Fontaine’s lawyer told The Huffington Post that they plan to take the case to a jury, rather than coming to a settlement behind closed doors. VICE News has reached out for comment, but Alex Jones and InfoWars have yet to publicly respond to the lawsuit.

The lawsuit cites a pattern of willful dissemination of false information by InfoWars that was established long before the Parkland shooting.

“Mr. Jones’ recklessly opportunistic career is littered with the fallout from his willful pattern of defamation,” reads the lawsuit. “Mr. Jones garnered significant attention for his slander against the victims of the Sandy Hook massacre, claiming he has seen ‘evidence’ that could lead people to believe ‘that nobody died there.’ Jones has also claimed that the 9/11 attacks were ‘an inside job’ involving the U.S. government.”

Alex Jones built the InfoWars brand on conspiracy theories that have no basis in reality, including claims that the government created homosexuality and that Barack Obama was the “global leader” of al-Qaeda.

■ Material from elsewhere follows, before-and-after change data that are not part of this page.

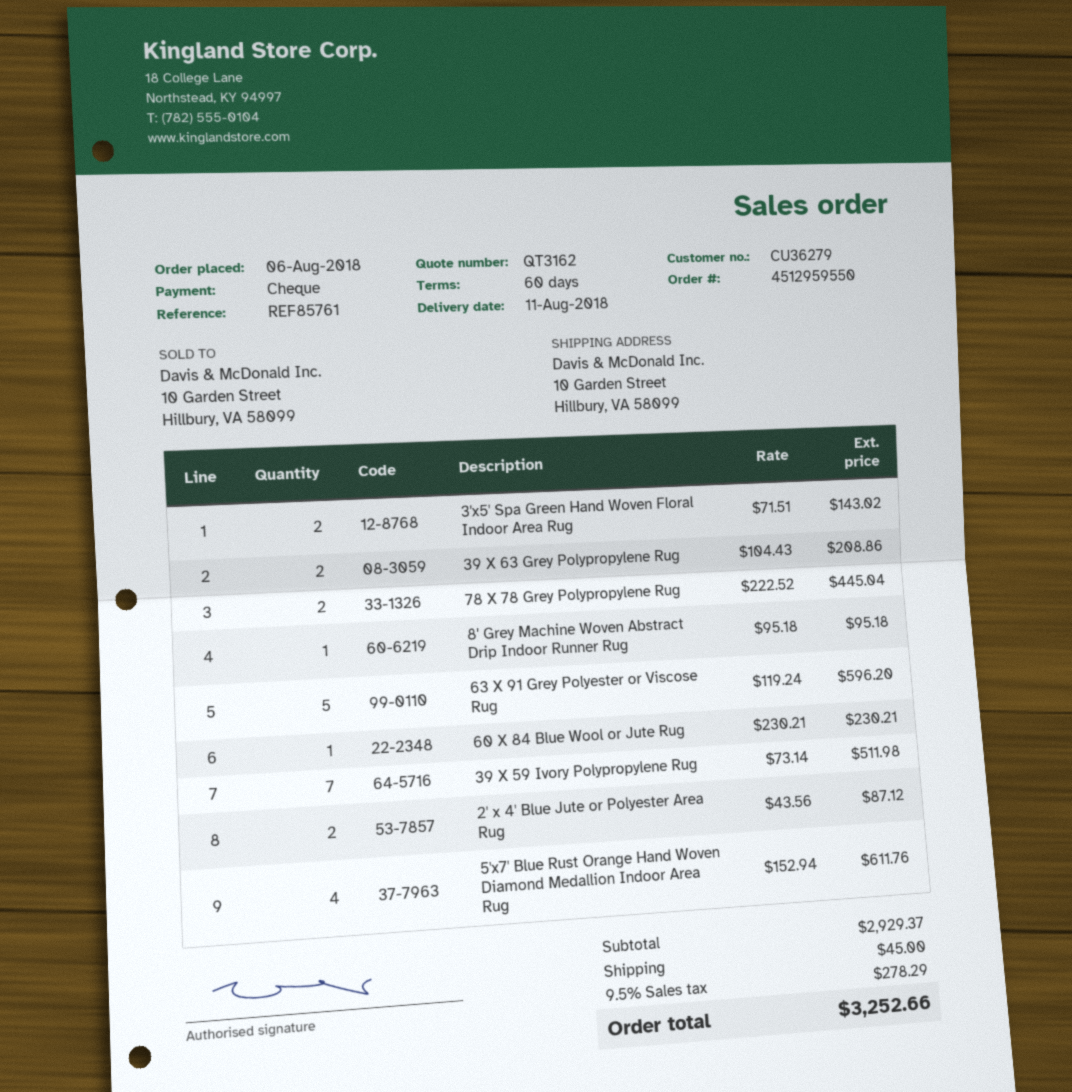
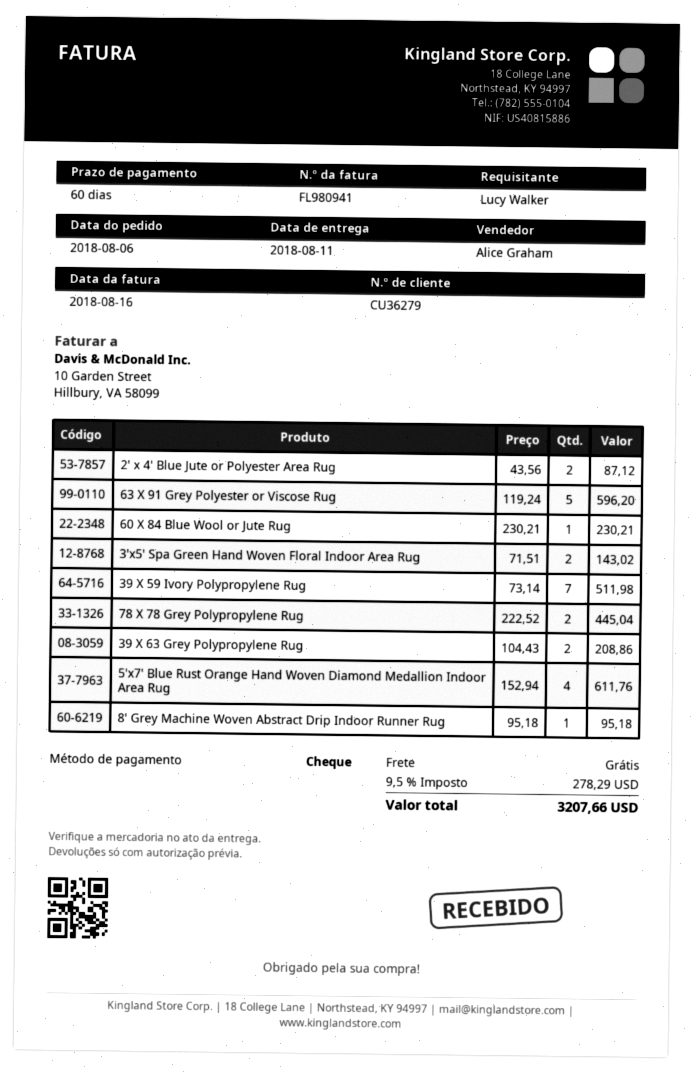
shipping: 45.00 -> 0.00
total: 3252.66 -> 3207.66

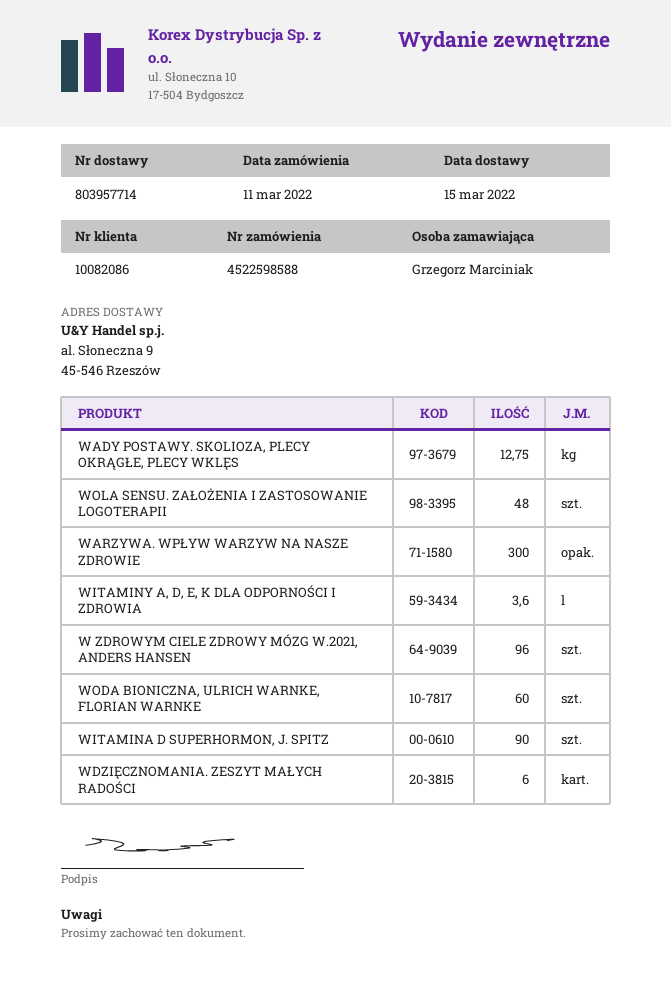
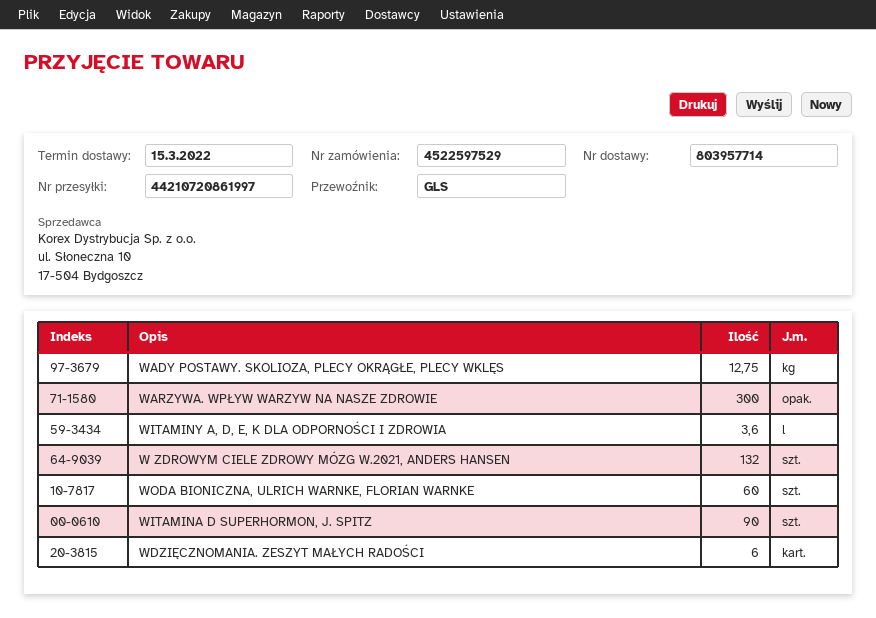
order number: 4522598588 -> 4522597529
WOLA SENSU. ZAŁOŻENIA I ZASTOSOWANIE LOGOTERAPII: 48 -> none
W ZDROWYM CIELE ZDROWY MÓZG W.2021, ANDERS HANSEN: 96 -> 132

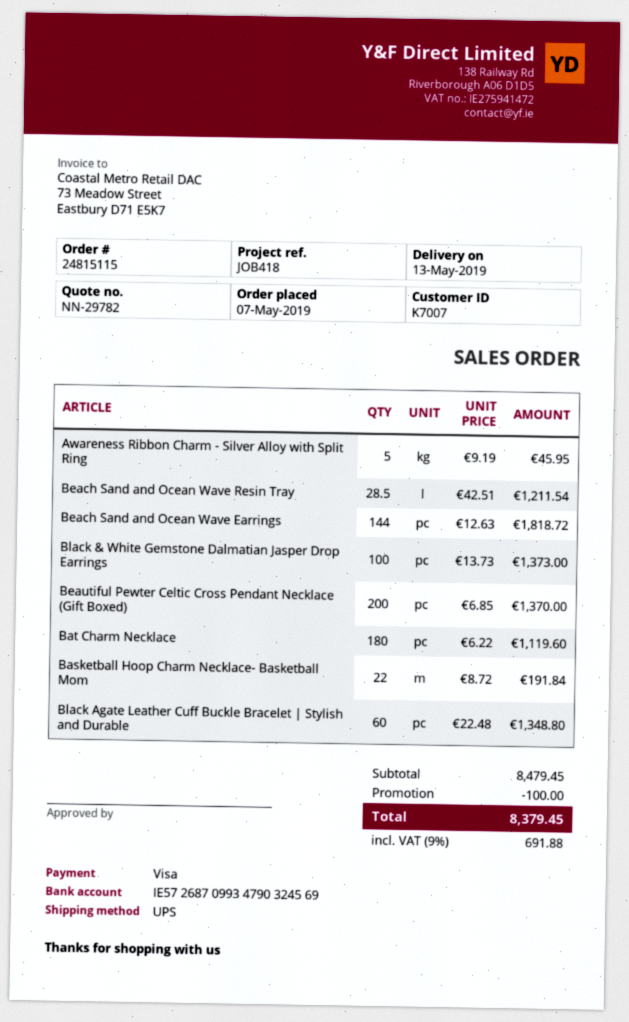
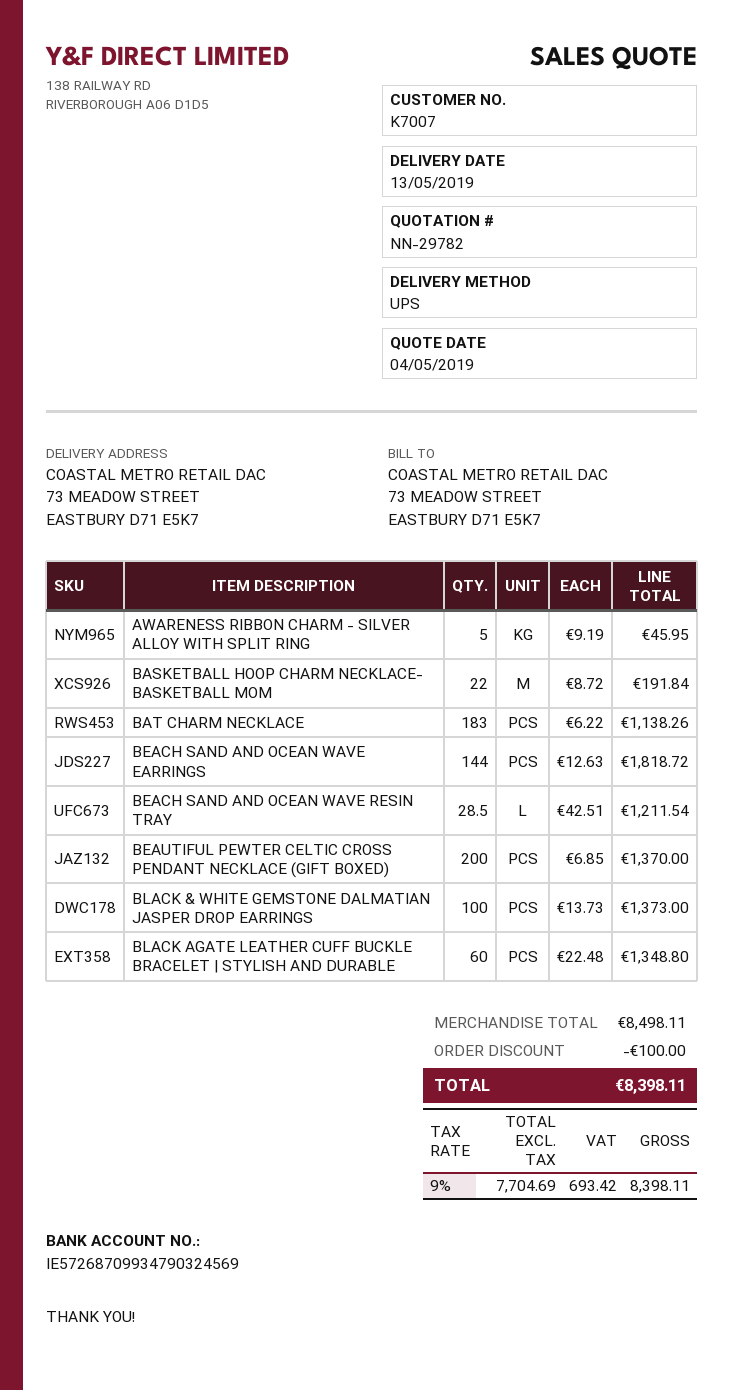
Bat Charm Necklace: 180 x 6.22 = 1119.60 -> 183 x 6.22 = 1138.26
subtotal: 8479.45 -> 8498.11
tax: 9% = 691.88 -> 9% = 693.42
total: 8379.45 -> 8398.11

One claim that does appear to be true, however, is Jones' personal relationship with President Donald Trump. Jones’ own words even sometimes seem to directly influence the president’s rhetoric. On Oct. 11, 2012, for example, Jones said that Barack Obama wore a ring with an Arabic inscription on it. Hours later, Trump echoed the same dubious claim.

Cover image: UNITED STATES - JULY 19: Radio host Alex Jones is escorted from a rally in the Public Square after inciting a confrontation near the Republican National Convention at the Quicken Loans Arena in Cleveland, Ohio, July 19, 2016. (Photo By Tom Williams/CQ Roll Call)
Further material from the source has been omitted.